Taxes are set to rise to 37.1 per cent of national income, despite Jeremy Hunt’s budget measures. But the squeeze is being felt most by the upper middle classes

ILLUSTRATION BY RUSSEL HERNEMAN
The Sunday Times

Nurse, doctor, social worker — who is the backbone of the welfare state? In the cold fiscal view of the Treasury, it might as well be a 47-year-old male solicitor, living somewhere in southeast England, earning £85,000 a year: let’s call him Matthew. And let’s be grateful to him too. People like Matthew, in the top tenth in terms of earnings, are footing more than half the nation’s income tax bill.

Tax breaks for middle-income workers, lifting the cap on child benefit support: there may have been no rabbits in Jeremy Hunt’s hat, but Wednesday’s budget did feel like a significant change from the previous run of Tory chancellors, who have tended to focus on improving the lot of pensioners.

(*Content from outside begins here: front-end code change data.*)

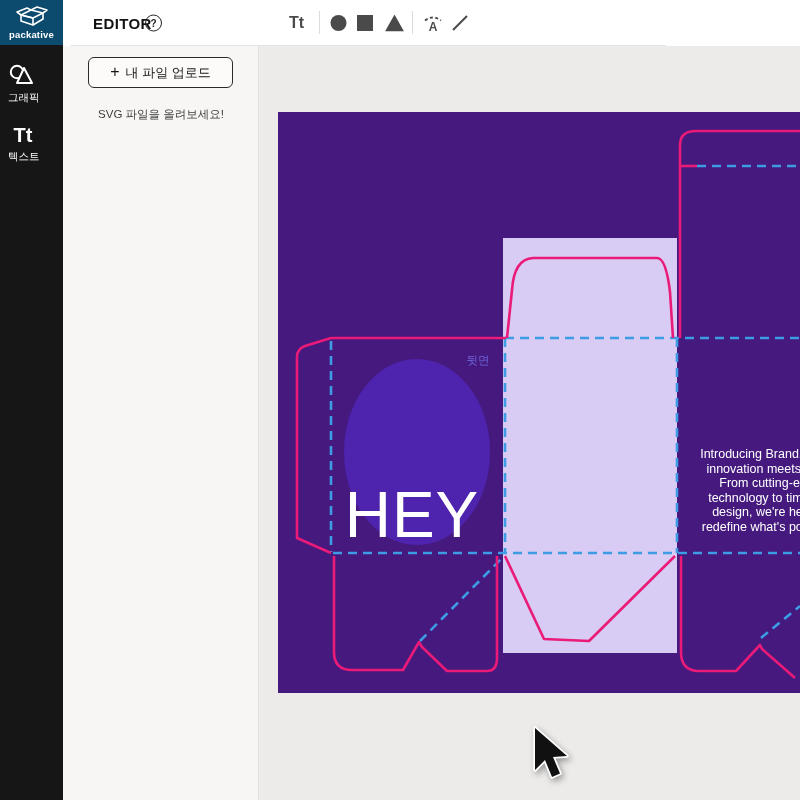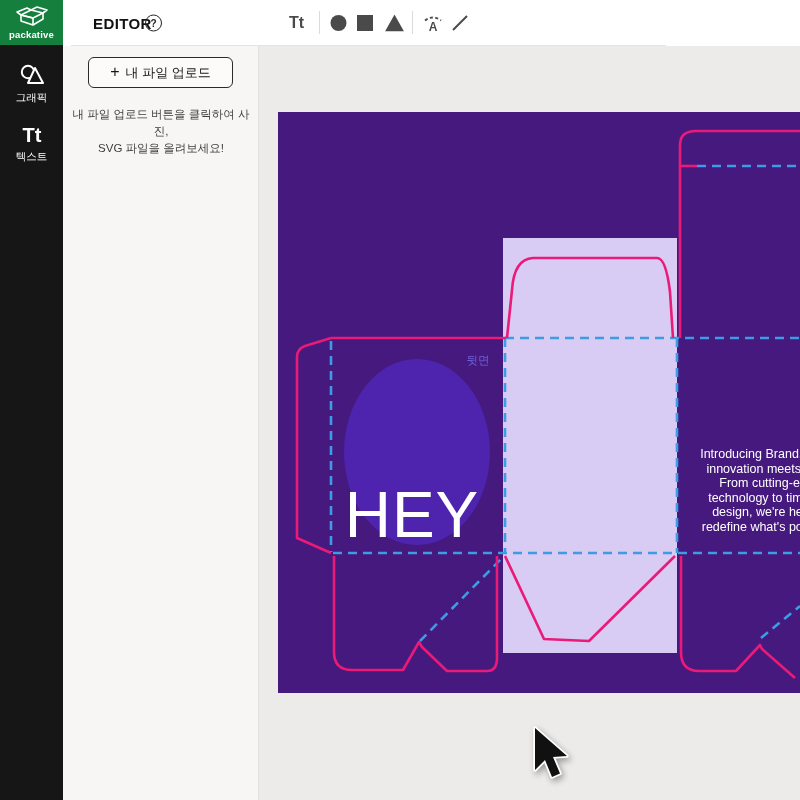--- a/index.html
+++ b/index.html
@@ -3,26 +3,26 @@
 <meta charset="utf-8">
 <style>
   * { margin:0; padding:0; box-sizing:border-box; }
   html,body { width:800px; height:800px; overflow:hidden; background:#fff;
     font-family:"Liberation Sans","DejaVu Sans",sans-serif; }
   .stage { position:relative; width:800px; height:800px; }
 
   
   .sidebar { position:absolute; left:0; top:0; width:63px; height:800px;
     background:#161616; z-index:6; }
-  .logo { height:45px; background:#15803d; display:flex; flex-direction:column;
+  .logo { height:45px; background:#0c4a6e; display:flex; flex-direction:column;
     align-items:center; justify-content:center; cursor:pointer; }
   .logo svg { display:block; }
   .logo-name { color:#fff; font-size:9.5px; font-weight:bold; letter-spacing:.2px; margin-top:1px; }
   .nav { padding-top:8px; }
-  .nav-item { display:flex; flex-direction:column; align-items:center;
+  .nav-item { display:flex; flex-direction:column; 
     padding:10px 8px 9px; cursor:pointer; }
   .nav-item .nav-label { color:#fff; font-size:10.5px; margin-top:4px; white-space:nowrap; }
   .nav-item svg text { fill:#fff; }
 
   
   .topbar { position:absolute; left:71px; top:0; width:595px; height:46px;
     background:#fff; border-bottom:1px solid #e6e4e2; z-index:5; }
   .editor-title { position:absolute; left:22px; top:50%; transform:translateY(-50%);
     font-size:15px; font-weight:bold; color:#121212; letter-spacing:.4px; }
   .help-btn { position:absolute; left:74px; top:50%; transform:translateY(-50%);
@@ -139,21 +139,20 @@
       </svg>
     </div>
   </div>
 
   <div class="upload-panel">
     <button class="upload-btn">
       <span class="plus">+</span>
       <span>내 파일 업로드</span>
     </button>
     <div class="upload-hint">
-      <div>내 파일 업로드 버튼을 클릭하여 사진,</div>
       <div>SVG 파일을 올려보세요!</div>
     </div>
   </div>
 
   <div class="canvas">
     <div class="artboard">
       <svg width="522" height="581" viewBox="278 112 522 581">
 
         <rect x="503" y="238" width="174" height="415" style="fill:var(--panel-fill,#d8cbf4)"></rect>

But look behind the headline cuts, however, and Britons are being taxed more than ever. By 2029, even with Hunt’s interventions, our taxes are expected to rise to 37.1 per cent of national income, according to the Office for Budget Responsibility. It would be the highest level since 1948.

We are by no means the highest-taxed rich country, yet it nonetheless marks a seismic shift. It makes Britain look a lot less like the low-tax United States, where revenues are 28 per cent of income, and a lot more like Germany (39 per cent) and Norway (42 per cent). If only we had the public services to match.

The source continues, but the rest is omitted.